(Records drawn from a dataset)
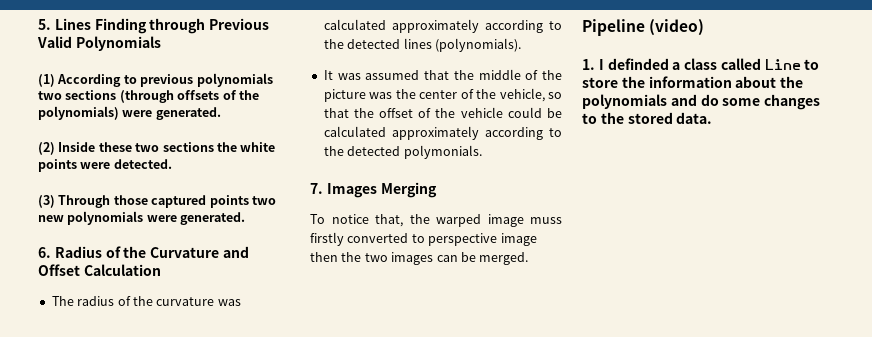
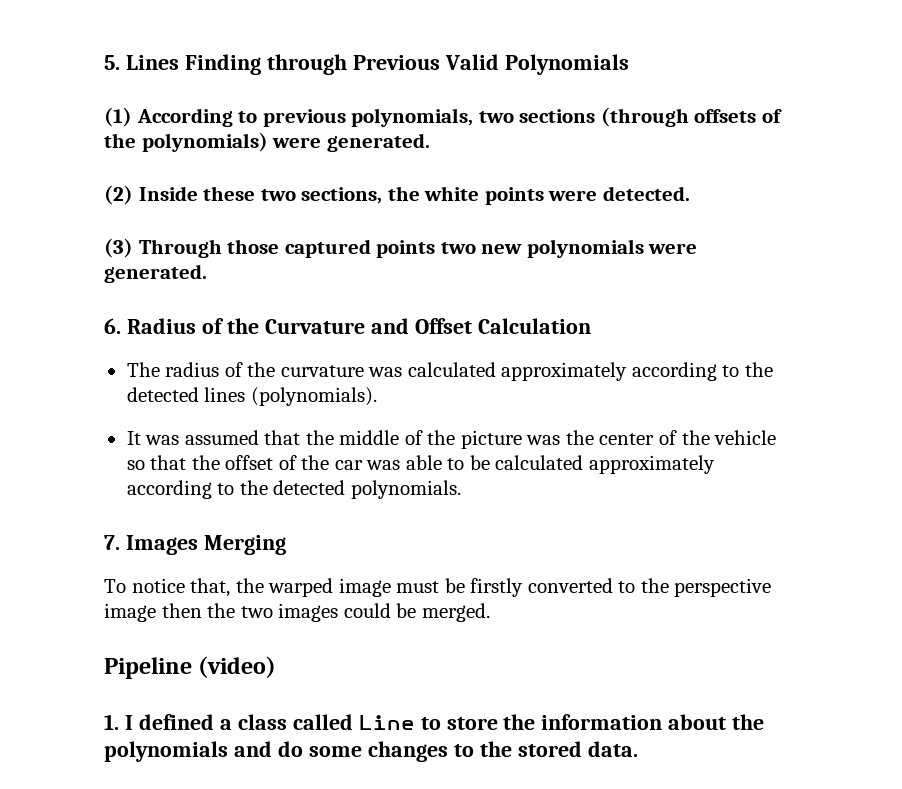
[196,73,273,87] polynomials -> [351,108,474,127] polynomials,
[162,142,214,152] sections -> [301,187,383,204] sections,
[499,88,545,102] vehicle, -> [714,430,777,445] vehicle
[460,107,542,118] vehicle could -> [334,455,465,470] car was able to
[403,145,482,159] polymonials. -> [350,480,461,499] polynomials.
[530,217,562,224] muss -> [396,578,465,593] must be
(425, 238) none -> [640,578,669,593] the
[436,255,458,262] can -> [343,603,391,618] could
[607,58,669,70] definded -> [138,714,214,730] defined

---

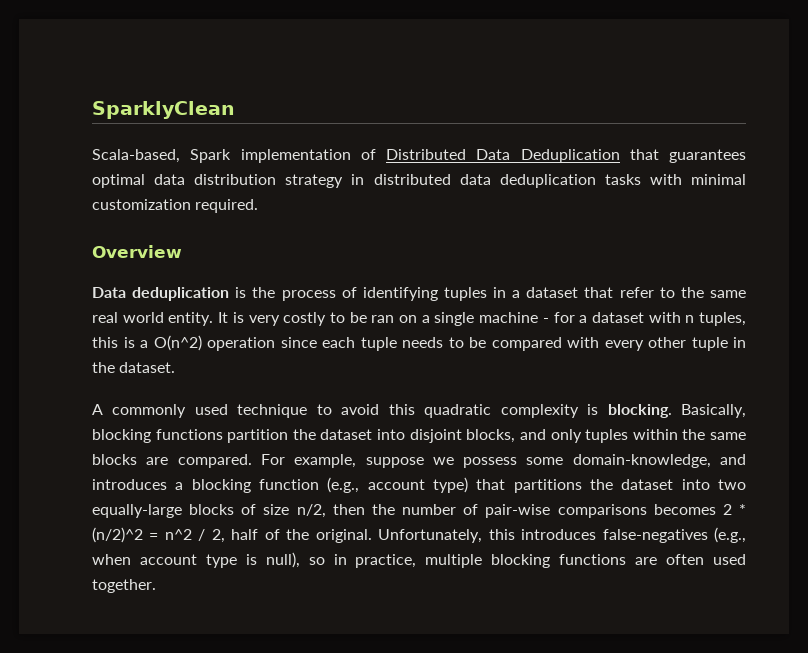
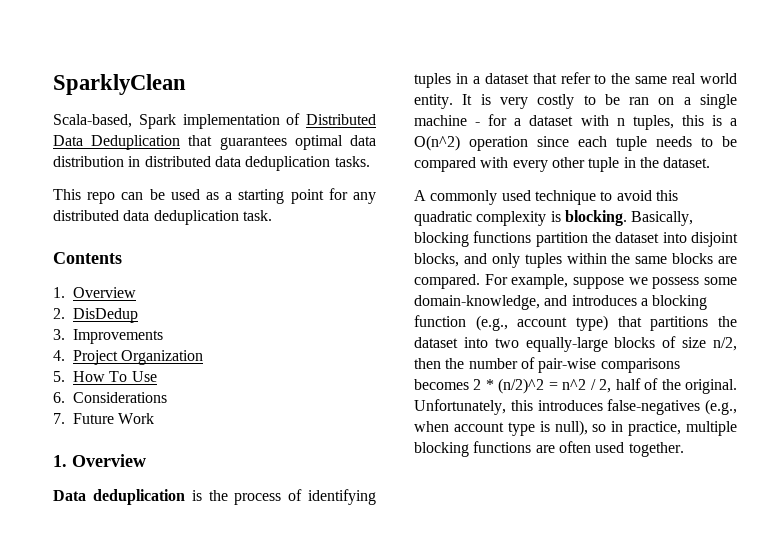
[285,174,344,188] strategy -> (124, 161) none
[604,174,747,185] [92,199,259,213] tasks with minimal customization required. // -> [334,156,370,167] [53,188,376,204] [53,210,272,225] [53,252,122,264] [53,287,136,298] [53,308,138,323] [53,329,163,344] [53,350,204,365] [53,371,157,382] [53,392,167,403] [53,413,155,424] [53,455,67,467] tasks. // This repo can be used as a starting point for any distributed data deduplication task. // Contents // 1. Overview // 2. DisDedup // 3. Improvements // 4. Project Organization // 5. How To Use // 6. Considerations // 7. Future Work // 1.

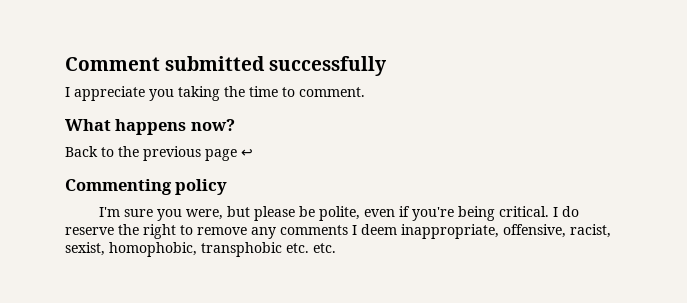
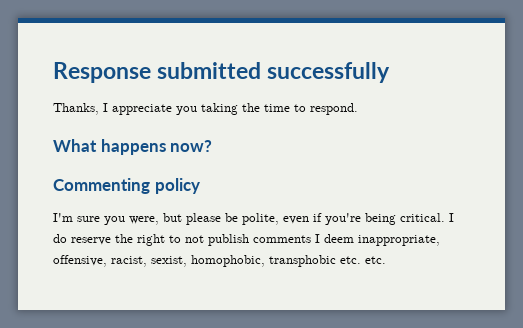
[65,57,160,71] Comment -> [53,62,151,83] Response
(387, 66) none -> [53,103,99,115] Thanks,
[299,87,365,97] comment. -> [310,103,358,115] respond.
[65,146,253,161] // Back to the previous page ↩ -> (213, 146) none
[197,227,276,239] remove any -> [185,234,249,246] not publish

- _About this task_: From the records above, print exactly the lines that run from the line with "[196,73,273,87] polynomials ->" to the line with "[607,58,669,70] definded ->", inclusive.

- _Result of the exercise_:
[196,73,273,87] polynomials -> [351,108,474,127] polynomials,
[162,142,214,152] sections -> [301,187,383,204] sections,
[499,88,545,102] vehicle, -> [714,430,777,445] vehicle
[460,107,542,118] vehicle could -> [334,455,465,470] car was able to
[403,145,482,159] polymonials. -> [350,480,461,499] polynomials.
[530,217,562,224] muss -> [396,578,465,593] must be
(425, 238) none -> [640,578,669,593] the
[436,255,458,262] can -> [343,603,391,618] could
[607,58,669,70] definded -> [138,714,214,730] defined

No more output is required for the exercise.